D’autres lauréats, tels que la dirigeante pro-démocratie birmane Aung San Suu Kyi et la militante politique iranienne Shirin Ebadi, ont également dû faire face à des réactions politiques. Pour cette raison, un commentateur a souligné que le prix de la paix apporte parfois peu de paix.

Des tensions peuvent déjà apparaître en Russie après la victoire de Muratov.

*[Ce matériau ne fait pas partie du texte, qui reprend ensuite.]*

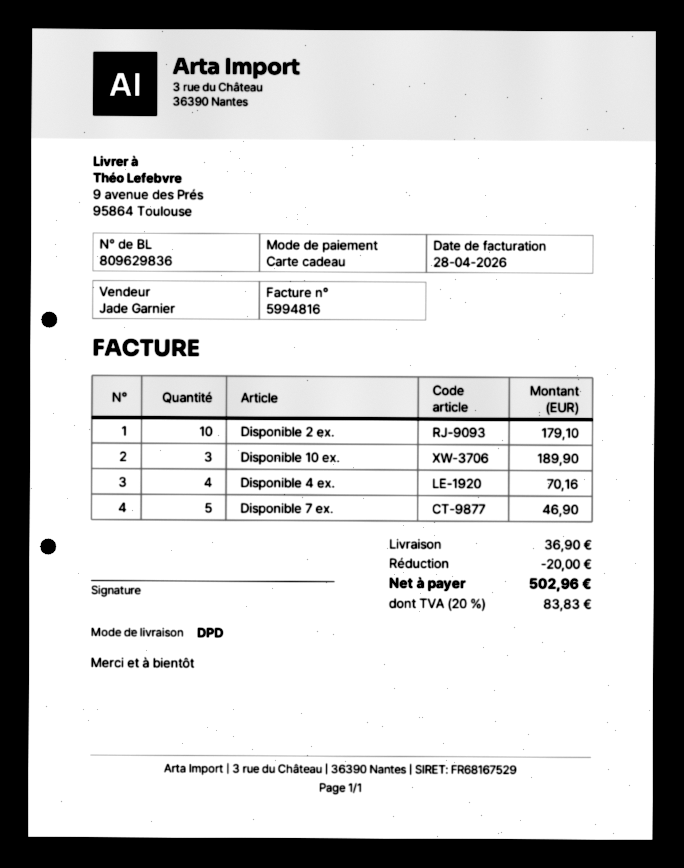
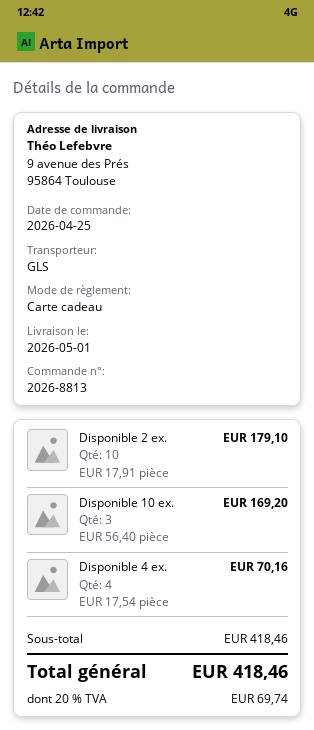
shipping method: DPD -> GLS
Disponible 10 ex.: 3 for 189.90 -> 3 for 169.20
Disponible 7 ex.: 5 for 46.90 -> none
discount: 20.00 -> none
shipping: 36.90 -> none
tax: 20% = 83.83 -> 20% = 69.74
total: 502.96 -> 418.46

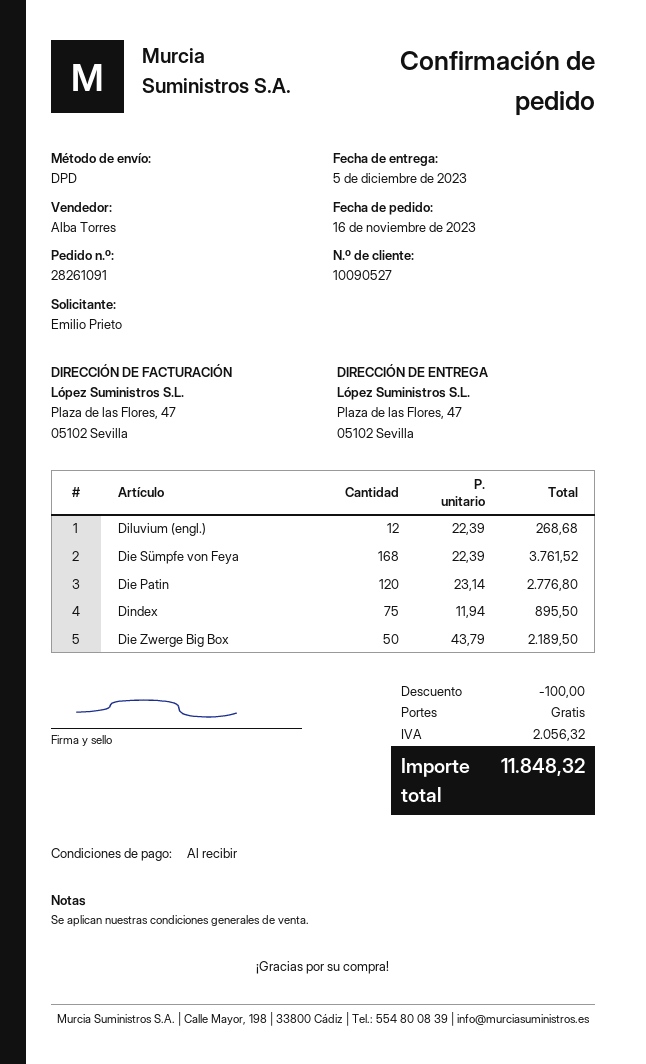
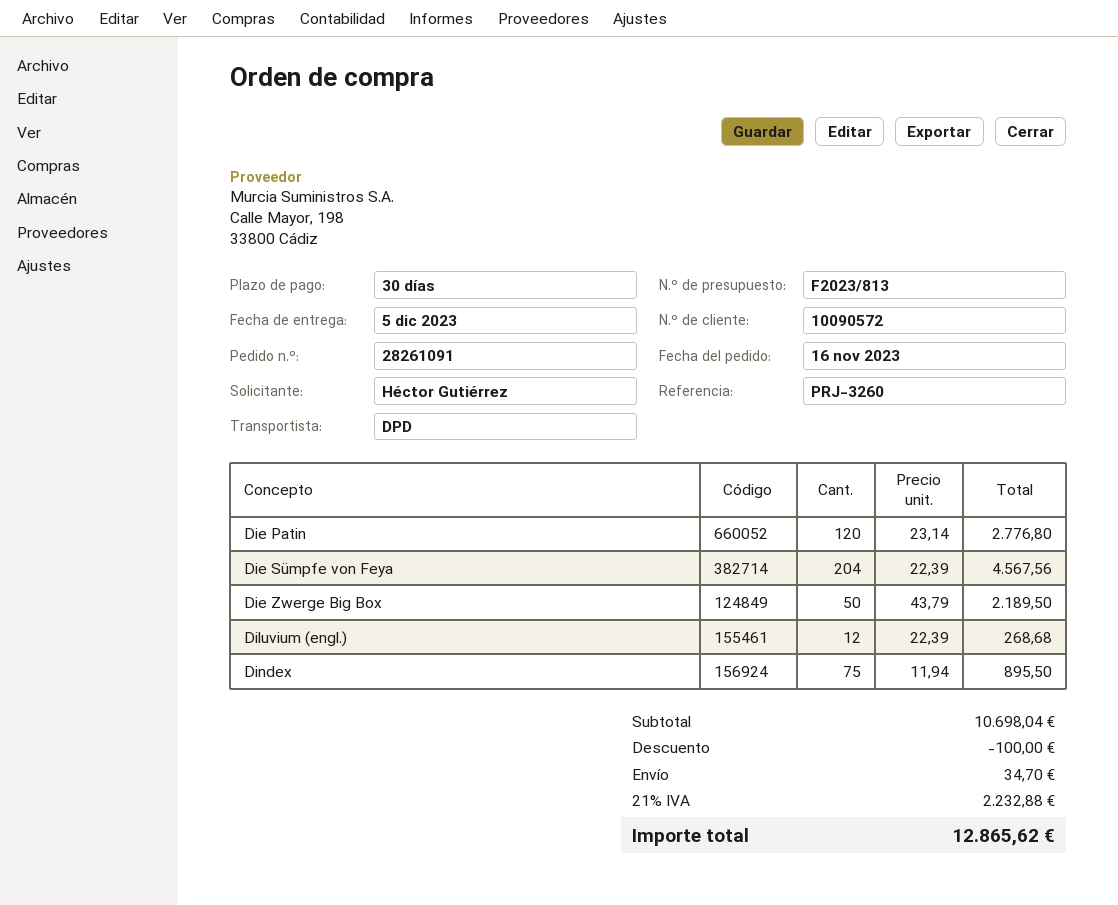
payment terms: on receipt -> 30 days
customer number: 10090527 -> 10090572
ordered by: Emilio Prieto -> Héctor Gutiérrez
Die Sümpfe von Feya: 168 x 22.39 = 3761.52 -> 204 x 22.39 = 4567.56
shipping: 0.00 -> 34.70
tax: 2056.32 -> 2232.88
total: 11848.32 -> 12865.62

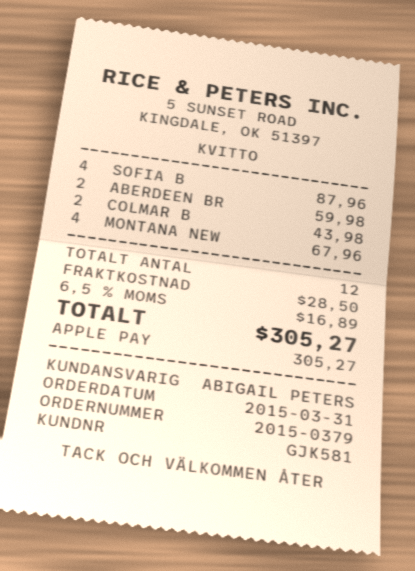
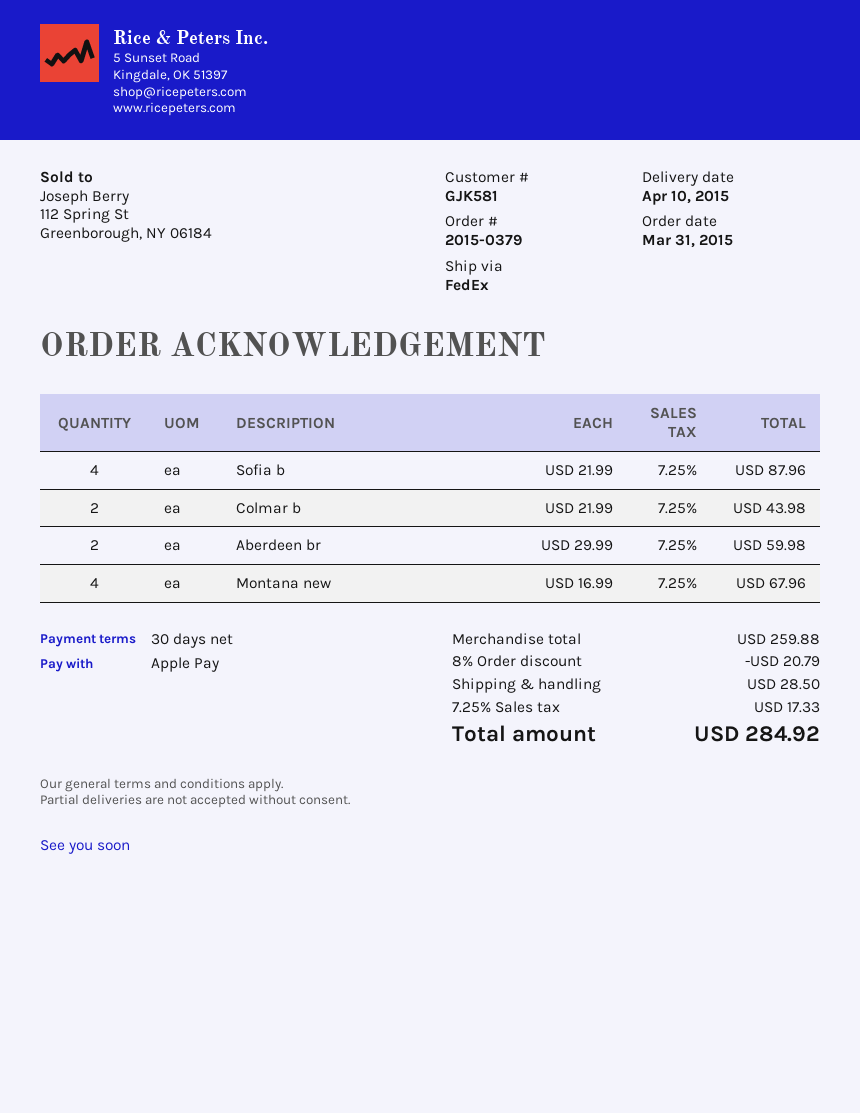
discount: none -> 8% = 20.79
tax: 6.5% = 16.89 -> 7.25% = 17.33
total: 305.27 -> 284.92

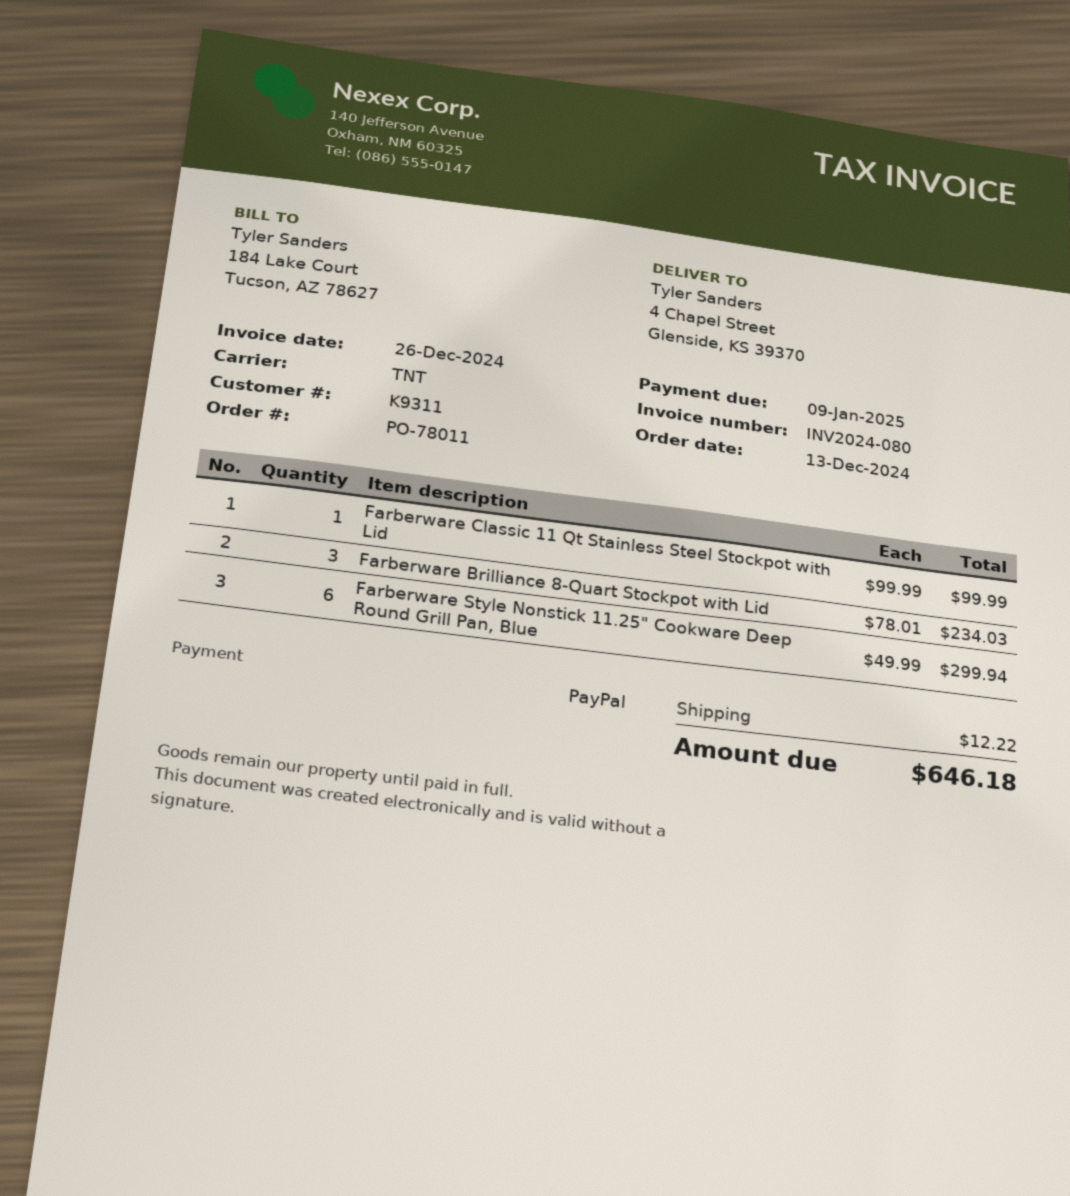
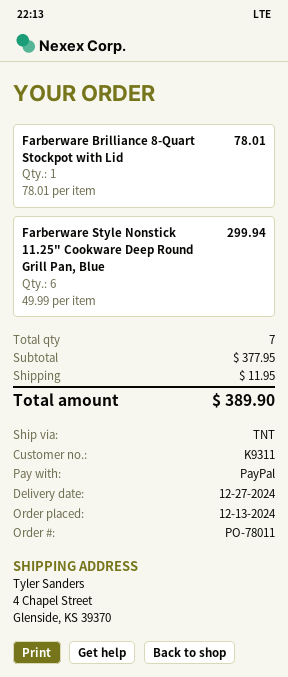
Farberware Classic 11 Qt Stainless Steel Stockpot with Lid: 1 x 99.99 = 99.99 -> none
Farberware Brilliance 8-Quart Stockpot with Lid: 3 x 78.01 = 234.03 -> 1 x 78.01 = 78.01
shipping: 12.22 -> 11.95
total: 646.18 -> 389.90

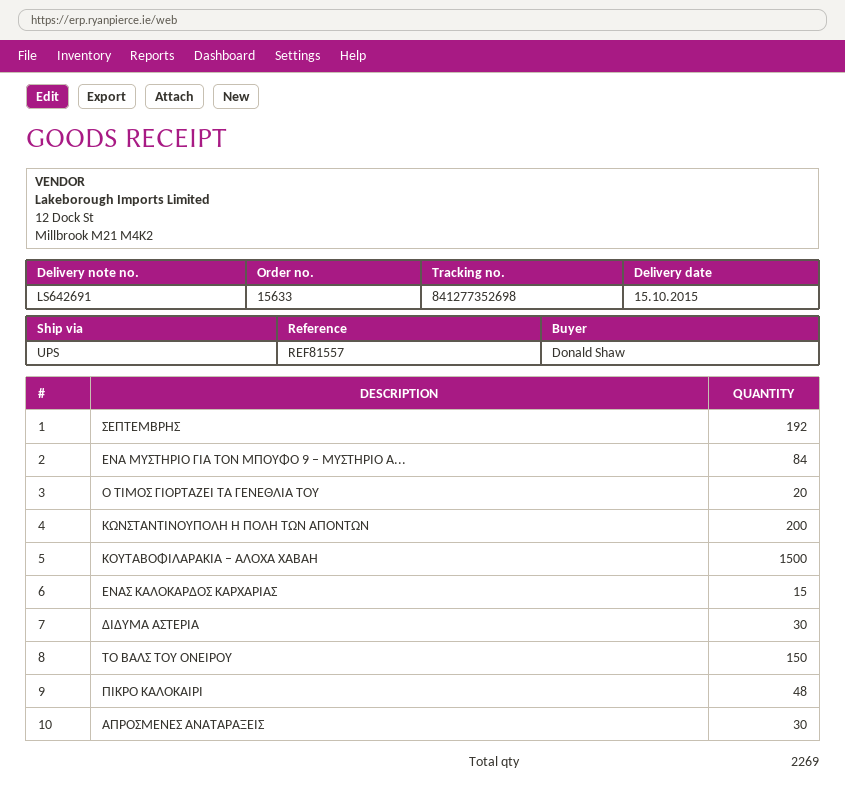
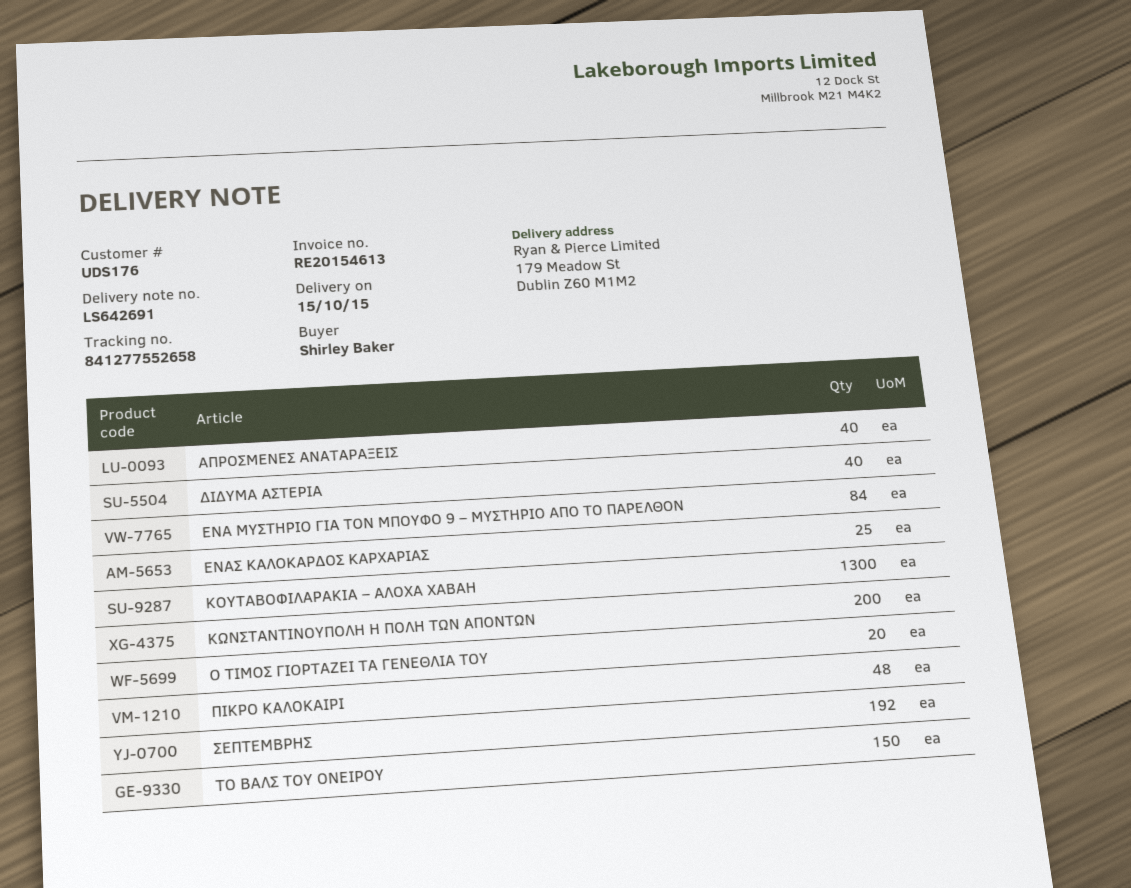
ordered by: Donald Shaw -> Shirley Baker
tracking number: 841277352698 -> 841277552658
ΚΟΥΤΑΒΟΦΙΛΑΡΑΚΙΑ – ΑΛΟΧΑ ΧΑΒΑΗ: 1500 -> 1300
ΕΝΑΣ ΚΑΛΟΚΑΡΔΟΣ ΚΑΡΧΑΡΙΑΣ: 15 -> 25
ΔΙΔΥΜΑ ΑΣΤΕΡΙΑ: 30 -> 40
ΑΠΡΟΣΜΕΝΕΣ ΑΝΑΤΑΡΑΞΕΙΣ: 30 -> 40

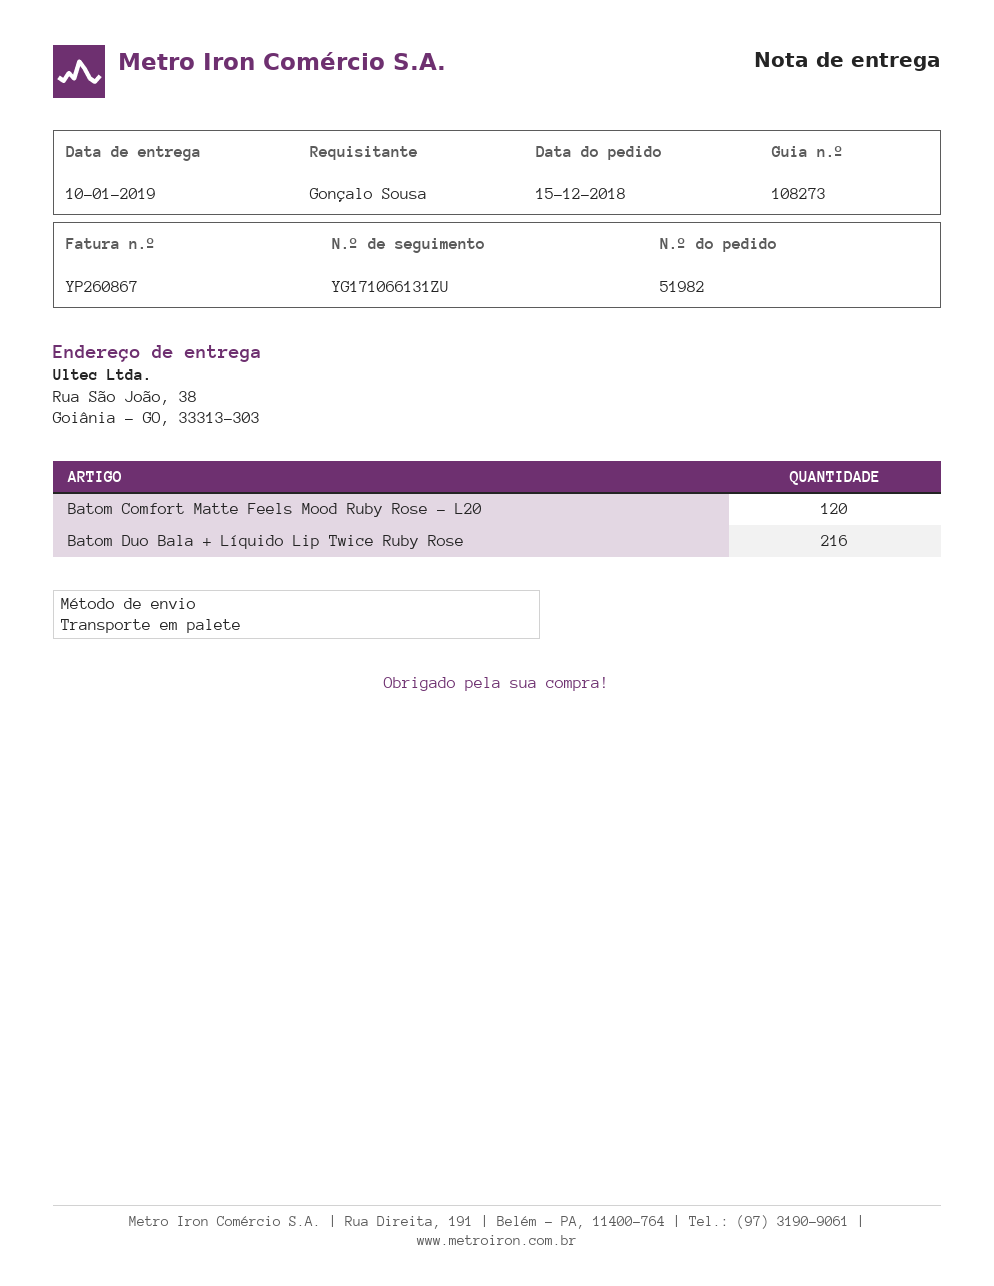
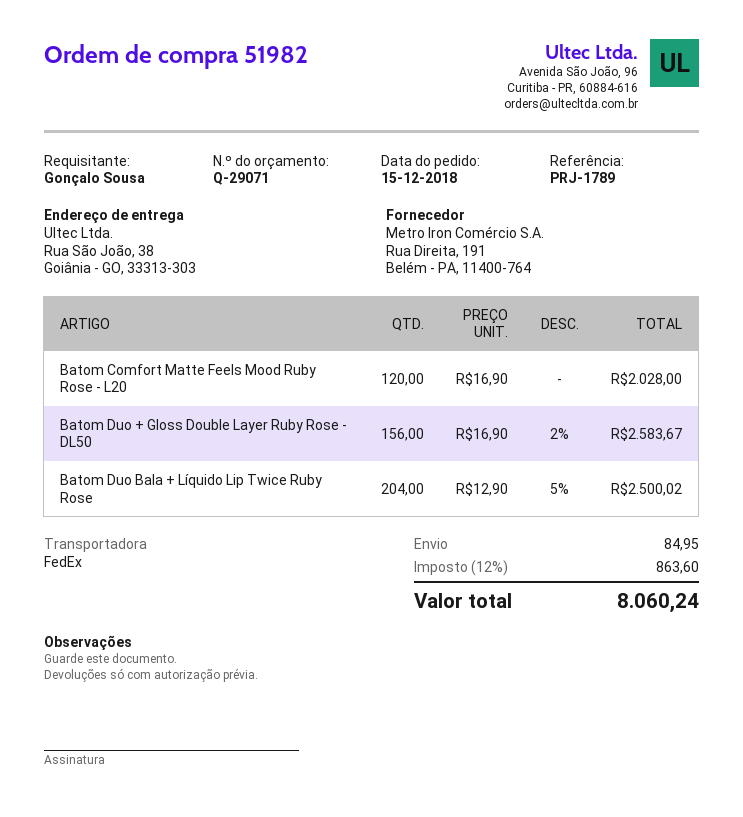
shipping method: pallet freight -> FedEx
Batom Duo Bala + Líquido Lip Twice Ruby Rose: 216 -> 204
Batom Duo + Gloss Double Layer Ruby Rose - DL50: none -> 156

Même si le Kremlin a félicité Muratov – le qualifiant de « talentueux » et de « courageux » – les autorités ont commencé à qualifier d’autres journalistes et médias d’« agents étrangers ».

Les partisans du chef de l’opposition emprisonné Alexei Navalny ont également exprimé leur déception quant au choix du vainqueur, ainsi que l’approche de Muratov d’essayer de s’engager avec les dirigeants russes.

Ressa, quant à elle, a été confrontée à un torrent de trolling en ligne et de menaces tout au long de sa carrière, qui se sont poursuivies avec férocité après sa victoire.

Malgré tout le glamour et l’attention mondiale qu’elle apporte, la célébrité du prix Nobel de la paix a un côté plus sombre, que tous les lauréats doivent gérer. Comme Ressa l’a dit, il n’y a qu’une seule façon de le traiter :

Lorsque nous avons été attaqués, il n’y avait pas vraiment d’autre choix, la phrase que nous avons utilisée est « tenir la ligne ».